Dilihat dalam perspektif sejarah masa awal, Islam sebagai pesan langit terakhir dalam rentang waktu relatif singkat telah berhasil mendapatkan bumi yang beragam penduduk dan kulturnya; sebuah Islam yang dinamis dan bersahabat dengan lingkungan kultur, subkultur, dan agama kita yang beragam; sebuah Islam yang memberikan keadilan, kenyamanan, keamanan, dan perlindungan kepada semua orang yang berdiam di bumi Nusantara ini tanpa diskriminasi apa pun agama yang dianutnya (hlm. 15).
Peta yang hendak dibangun oleh cendekiawan pengagum Mohammad Hatta ini adalah terciptanya rasa nyaman dan aman di satu pihak, serta berupaya mendialogkan Islam, keindonesiaan, dan kemanusiaan agar berjalan seirama dan menyatu saling mengisi membangun sebuah taman sari khas Indonesia. Bagi murid Fazlur Rahman, Islam Indonesia diharapkan memberikan dasar-dasar spiritual, etis dan moral bagi pembangunan nasional, karena Islam dimengerti sebagai ruh dan spirit yang tidak bertentangan dengan Pancasila dan UUD 1945 bahkan mencerminkan nilai-nilai Islam, seperti monoteisme, keadilan sosial, kerakyatan, dan permusyawarahan (hlm. 135-146).
Meskipun gagasan brilian Buya Maarif telah meluncur jauh menyasar denyut dan jantung keislaman, keindonesiaan, dan kemanusiaan, tetapi tetap saja terkadang menuai kritik yang cukup pedas bahkan caci maki, termasuk dari kelompoknya sendiri, Muhammadiyah. Ia oleh sebagian tokoh Muhammadiyah dinilai sebagai tokoh yang keblinger kerana ketidak setujuannya terhadap syariat Islam dan tentu saja juga negara Islam Indonesia. Lebih jauh lagi, gagasan intelektual muslim jebolan Chicago University, Amerika Serikat ini dinilai tidak memiliki sensitivitas pembebasan bagi kaum buruh, petani miskin di pedesaan, penghuni kampung kumuh, gelandangan, dan “sampah masyarakat” perkotaan lainnya yang rentan ketidakadilan. Konsepsi Buya Maarif tentang Islam sebagai agama keadilan, agama kemanusiaan, dan agama peradaban hanya bisa diakses kaum profesional dan eksekutif muda bergelimang duit, namun kerontang spiritual.

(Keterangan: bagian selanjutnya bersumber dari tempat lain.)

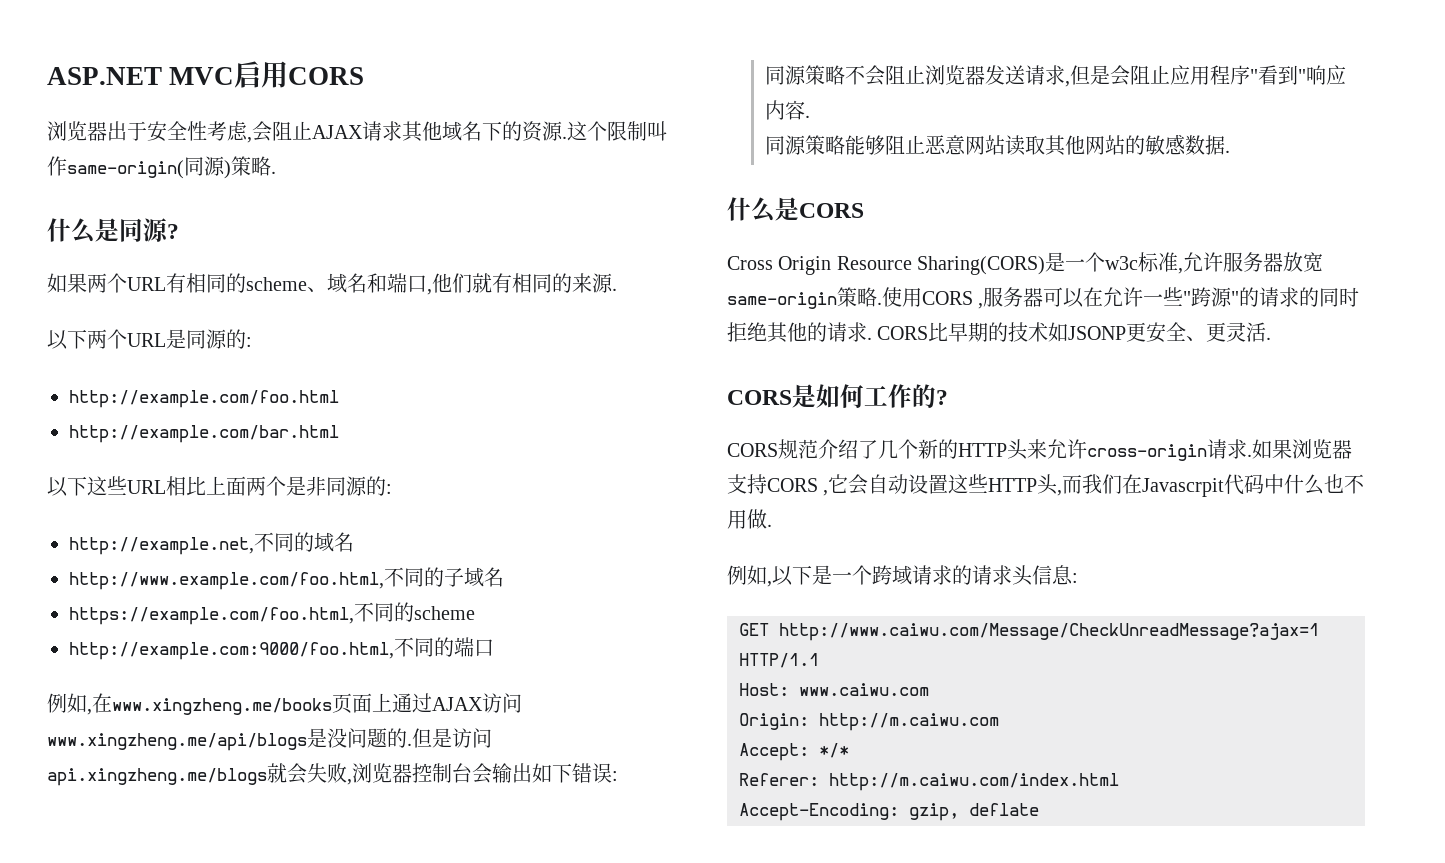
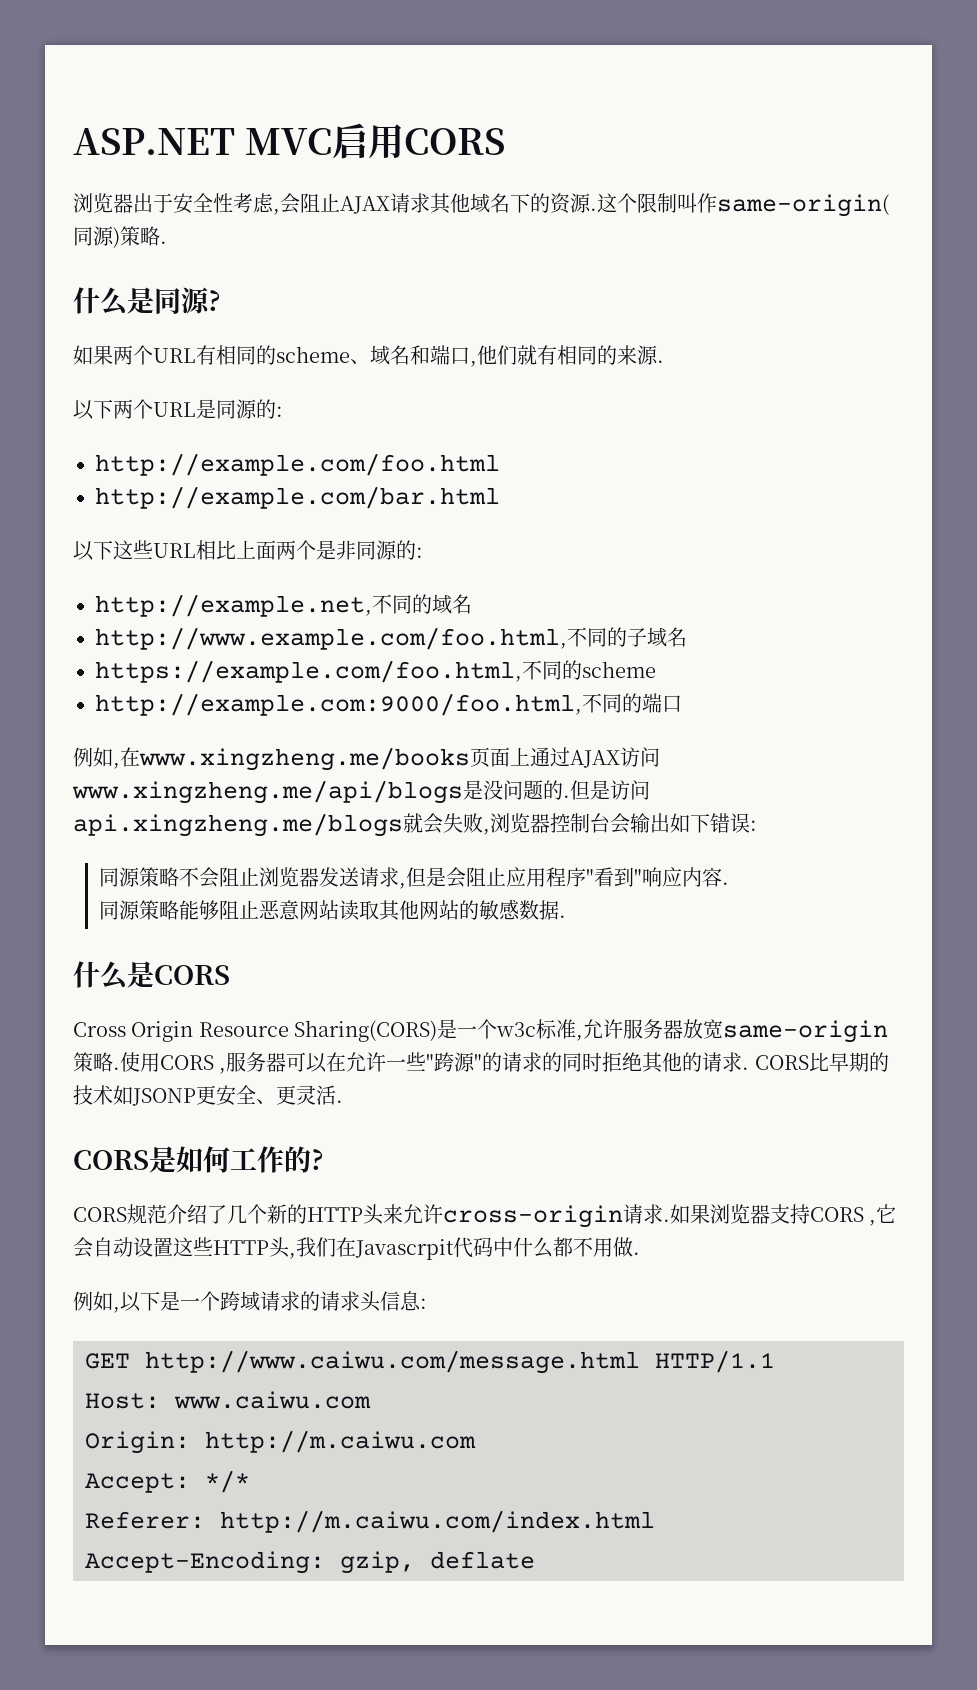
[1062,475,1083,494] 而 -> (296, 1256) none
[1324,474,1345,493] 也 -> [553,1237,573,1257] 都
[779,623,1319,641] http://www.caiwu.com/Message/CheckUnreadMessage?ajax=1 -> [145,1350,640,1374] http://www.caiwu.com/message.html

Terlepas dari perdebatan itu, sebagai bahan renungan, apa yang dilakukan oleh Buya Maarif lewat pemikirannya saat ini, adalah tonggak awal dari benteng Indonesia yang sedang kita bangun. Buya Maarif dalam hal ini telah memulainya dengan menuangkan gagasannya sejak 2 Mei 2006 lalu lewat buku setabal 388 halaman ini. Pencerahan Buya Maarif selalu dinanti banyak kalangan. Diusinya yang cukup senja, pikiran-pikiran jenuin dan jernih yang mengalir bak air dari “guru bangsa” ini diharapkan menjadi secawan optimisme di tengah jibaku bangsa Indonesia yang hingga kini belum jelas arahnya. Kewajiban kita sekarang adalah bagaimana mengawal dan mempertahankan benteng tersebut agar tidak ambruk. Karena demokrasi yang kokoh harus ditopang oleh nilai-nilai keislaman dan keindonesiaan yang kokoh pula.
Akhirnya, karya besar yang selesai pada 9 Februari 2009 ini cukup menarik untuk dikaji lebih mendalam, karena sepanjang perjalanan bangsa ini, belum ditemukan sebuah karya tulis yang relatif utuh yang membicarakan secara agak mendalam, kritikan, evaluatif, dan kreatif tentang masalah Islam, keindonesiaan, dan kemanusiaan. Apalagi, penulis buku ini adalah merupakan fenomena baru dalam sentrum intelektualisme Muhammadiyah kontemporer. Ia berhasil mendobrak “kemapanan” dan kepasipan tradisi intelektual di negeri ini. Selamat Membaca!